- MATERIAL FOR THIS EXERCISE
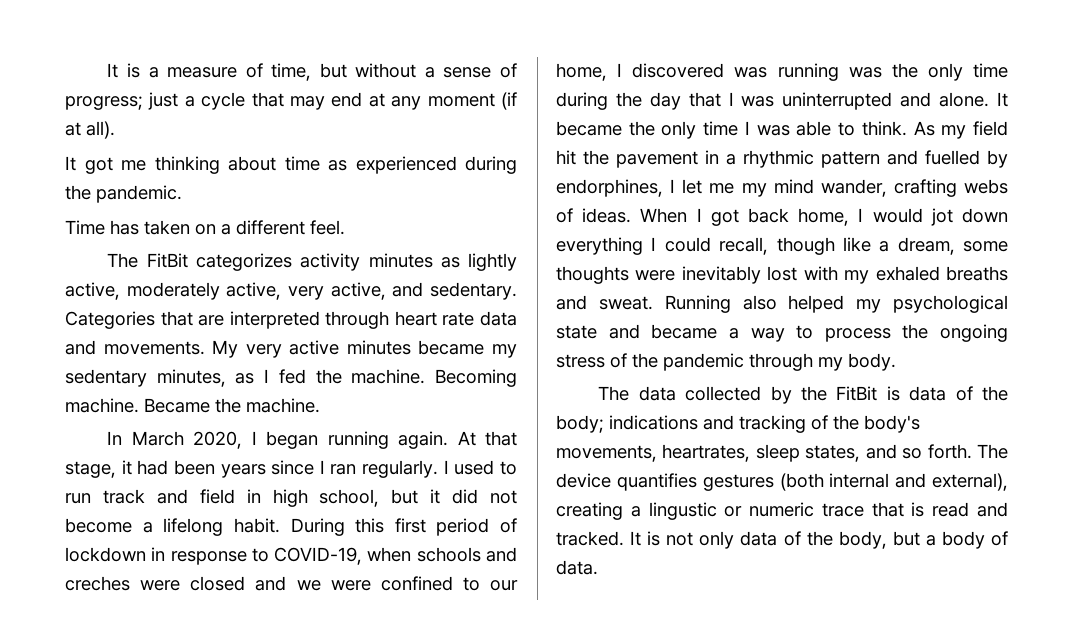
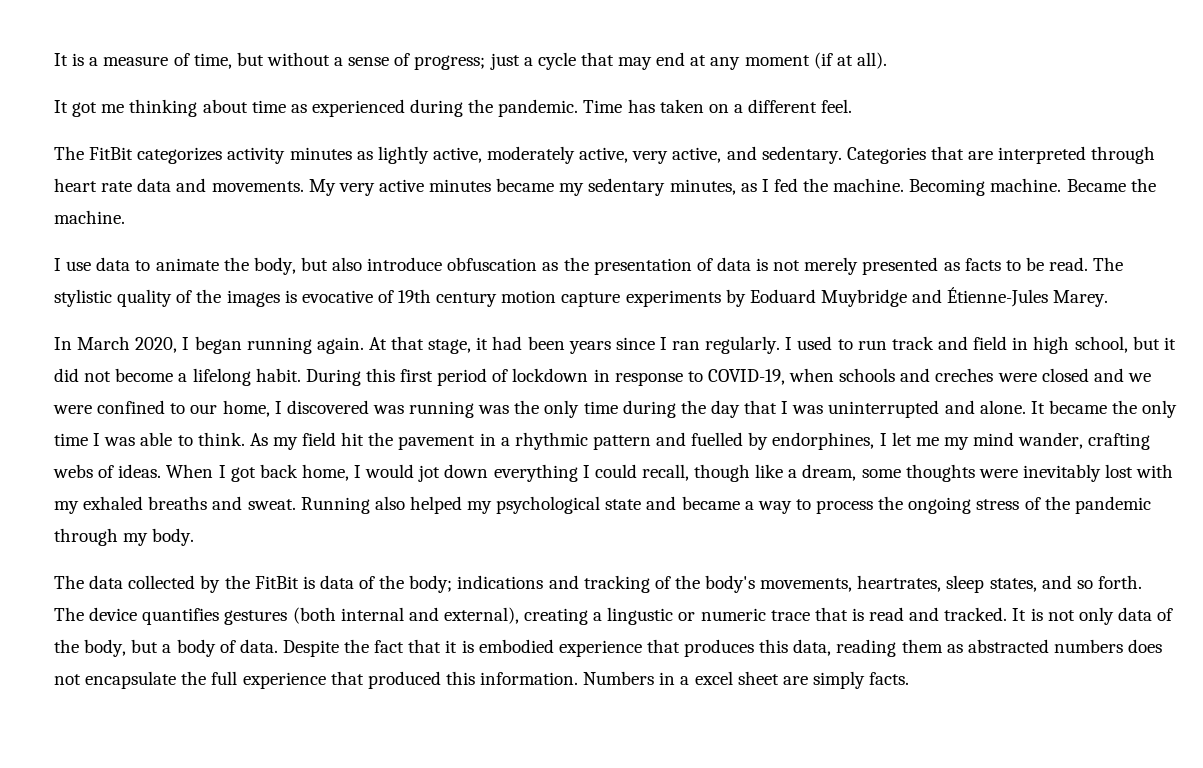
- It got me thinking about time as experienced during the pandemic.
- Time has taken on a different feel.
+ It got me thinking about time as experienced during the pandemic. Time has taken on a different feel.
+ I use data to animate the body, but also introduce obfuscation as the presentation of data is not merely presented as facts to be read. The stylistic quality of the images is evocative of 19th century motion capture experiments by Eoduard Muybridge and Étienne-Jules Marey.
+ Despite the fact that it is embodied experience that produces this data, reading them as abstracted numbers does not encapsulate the full experience that produced this information. Numbers in a excel sheet are simply facts.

- EXERCISE
Give again, word for word, only the lines that run from the top of the data above through the line with "and Étienne-Jules Marey.". Drop the pictures.

- THE ANSWER
- It got me thinking about time as experienced during the pandemic.
- Time has taken on a different feel.
+ It got me thinking about time as experienced during the pandemic. Time has taken on a different feel.
+ I use data to animate the body, but also introduce obfuscation as the presentation of data is not merely presented as facts to be read. The stylistic quality of the images is evocative of 19th century motion capture experiments by Eoduard Muybridge and Étienne-Jules Marey.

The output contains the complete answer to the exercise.